Explain SMBC — the wiki for Saturday Morning Breakfast Cereal

warming

2018-01-29 View on smbc-comics.com → 1 revision
warming
Votey panel for warming
This explanation is incomplete or may contain errors. It was generated by AI and has not yet been reviewed by a human editor.

Explanation

The Joke

The comic opens with a news report about a real environmental phenomenon: rising ocean temperatures are altering turtle reproduction such that the vast majority of turtle offspring are female. (In many reptile species, the sex of offspring is determined by the temperature at which eggs incubate, a process called temperature-dependent sex determination.) A man watching the news reacts with alarm -- "What? But that means..." and "Oh my god!" -- and rushes out in a panic.

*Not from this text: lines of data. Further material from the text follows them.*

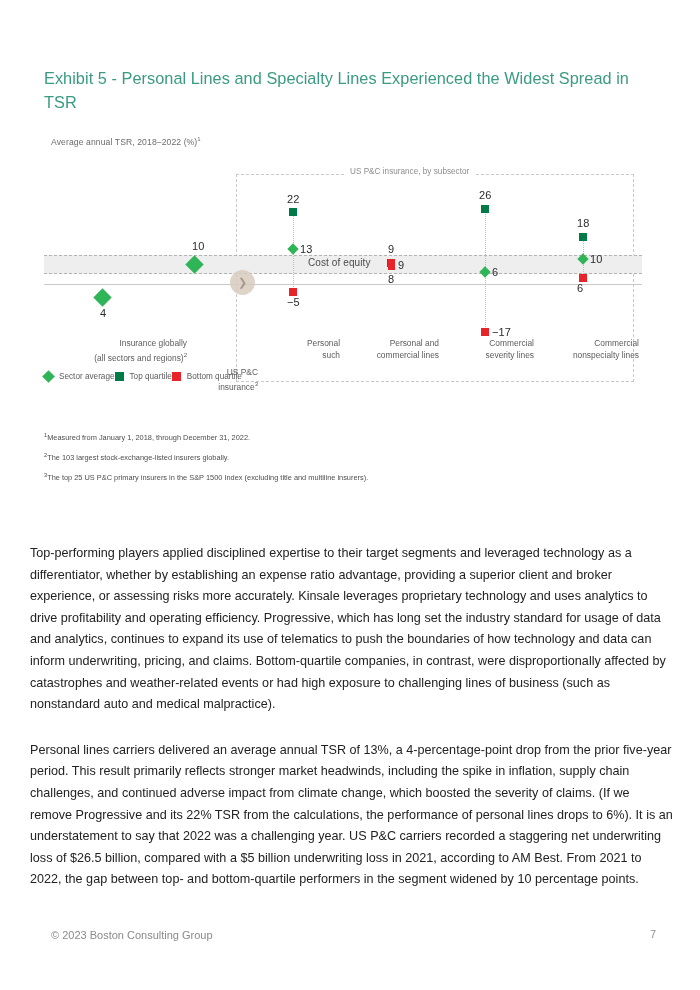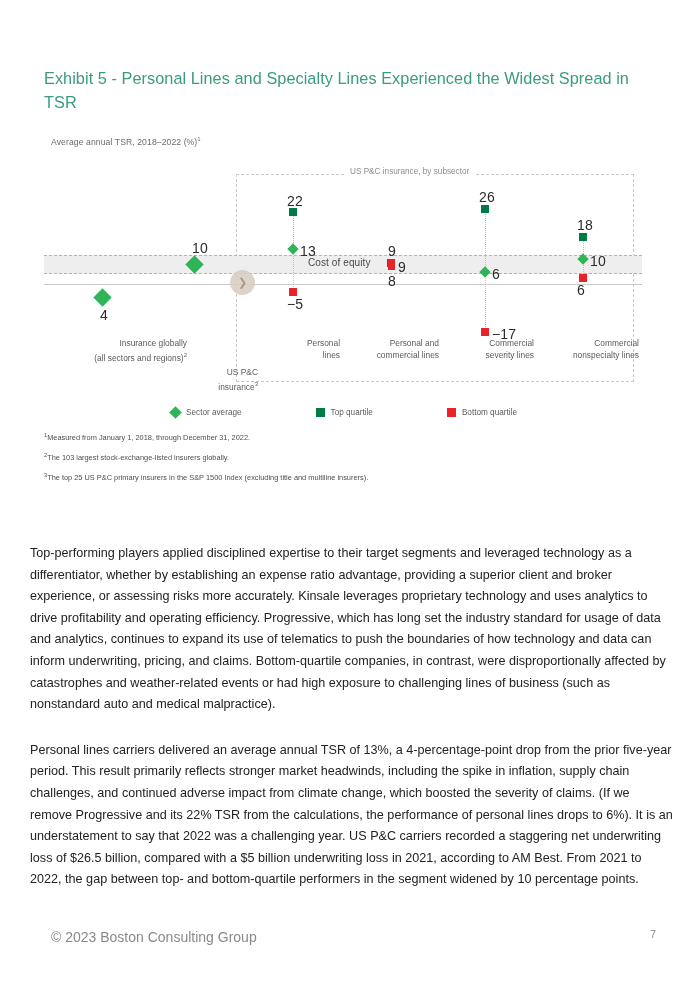--- a/index.html
+++ b/index.html
@@ -89,7 +89,7 @@
   .m-rect-red { width:7px; height:11px; background:#e8232a; }
 
   .val {
-    position:absolute; font-size:14px; color:#2b2b2b;
+    position:absolute; font-size:11px; color:#2b2b2b;
     white-space:nowrap; letter-spacing:0.1px;
   }
 

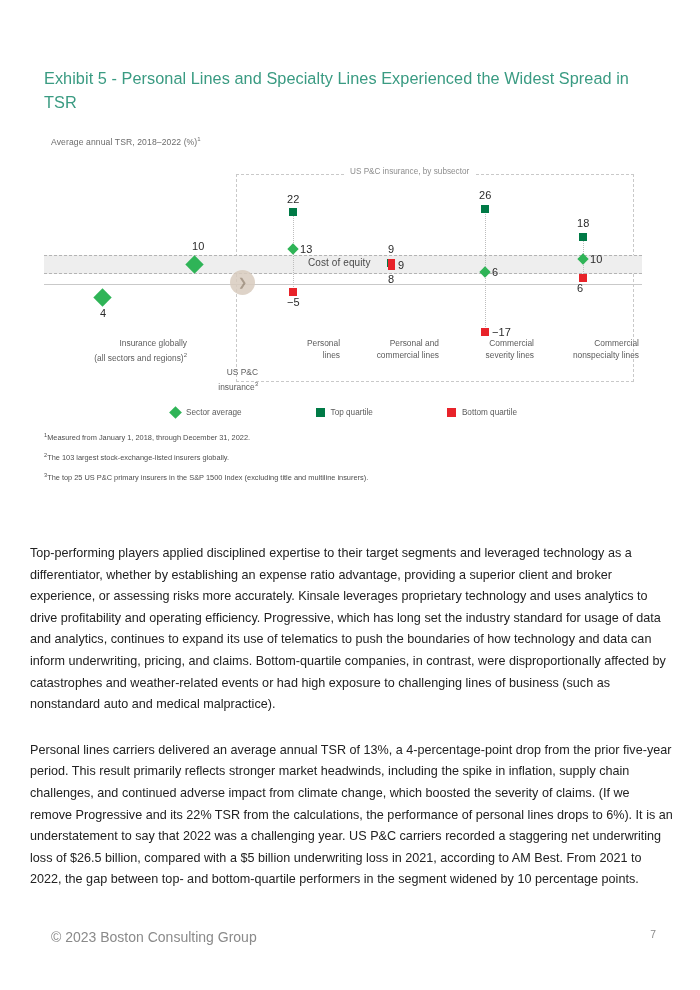--- a/index.html
+++ b/index.html
@@ -205,7 +205,7 @@
     </div>
     <div class="cat-label" style="left:204px; top:178px; width:92px;">
       <div>Personal</div>
-      <div>lines</div>
+      <div>such</div>
     </div>
     <div class="cat-label" style="left:295px; top:178px; width:100px;">
       <div>Personal and</div>

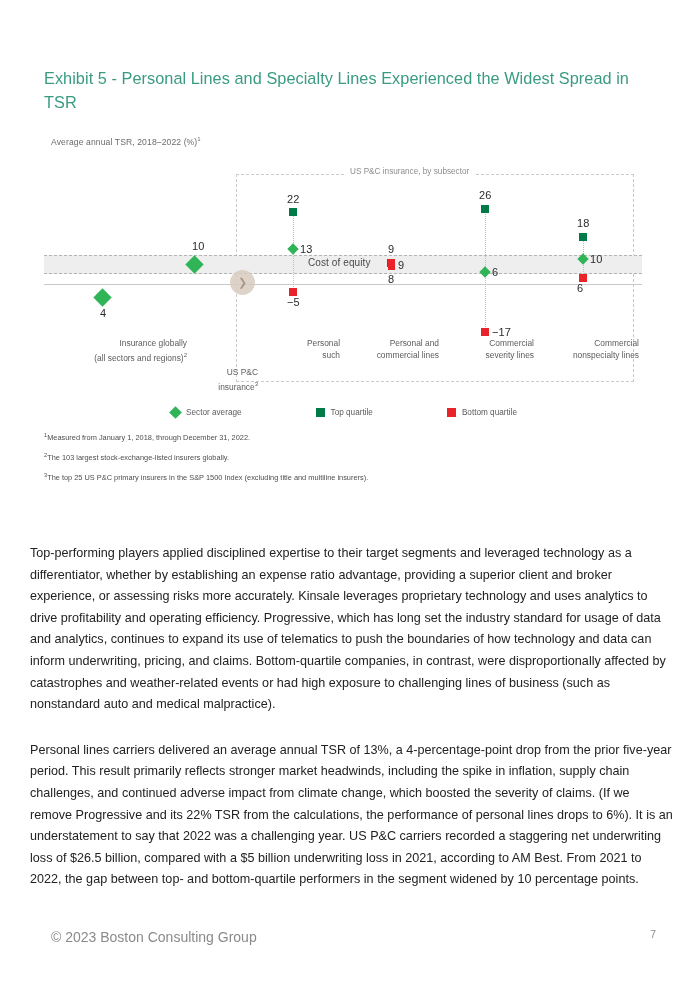--- a/index.html
+++ b/index.html
@@ -102,8 +102,8 @@
 
   
   .legend {
-    position:absolute; left:44px; top:408px; width:600px;
-    display:flex; justify-content:center; gap:74px;
+    position:absolute; left:44px; top:372px; width:600px;
+    display:flex; 
     font-size:8.2px; color:#5c5c5c; align-items:center;
   }
   .legend-item { display:flex; align-items:center; gap:6px; }

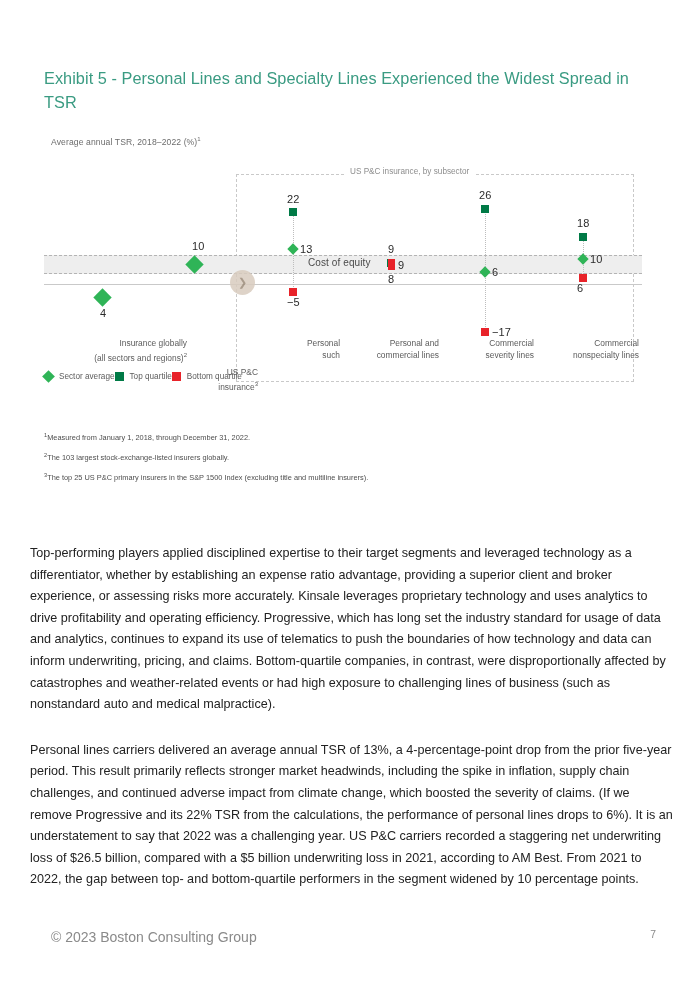--- a/index.html
+++ b/index.html
@@ -129,7 +129,7 @@
   
   .footer-left {
     position:absolute; left:51px; top:929px;
-    font-size:14px; color:#8a8a8a;
+    font-size:11px; color:#8a8a8a;
   }
   .footer-right {
     position:absolute; right:44px; top:929px;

The reader is led to believe the man is alarmed by the ecological disaster this represents. He races to the ocean, jumps on a boat, and heads out shouting "Noooo! I am too late!" But the punchline subverts expectations: he arrives to find a sign reading "Welcome to Utopia." The nearly all-female turtle population has apparently created a perfect society.

The Humor

The joke plays on a bait-and-switch. The setup makes the reader assume the man is panicking about environmental catastrophe, but the punchline reveals he is upset because the turtles beat him to creating a female-dominated utopia (or alternatively, that he wanted to get there before it became a utopia and it is "too late" to stop it). The absurdist humor lies in the idea that removing males from a population automatically results in paradise -- a playful riff on the battle-of-the-sexes trope. The joke also works because it takes a genuinely concerning ecological fact and spins it in a completely unexpected direction.

References

The comic references the real phenomenon of temperature-dependent sex determination (TSD) in sea turtles. Studies have shown that rising global temperatures due to climate change are indeed skewing sex ratios heavily toward females in some sea turtle populations. A 2018 study of green sea turtles on the Great Barrier Reef found that in warmer northern nesting beaches, females outnumbered males by at least 116 to 1.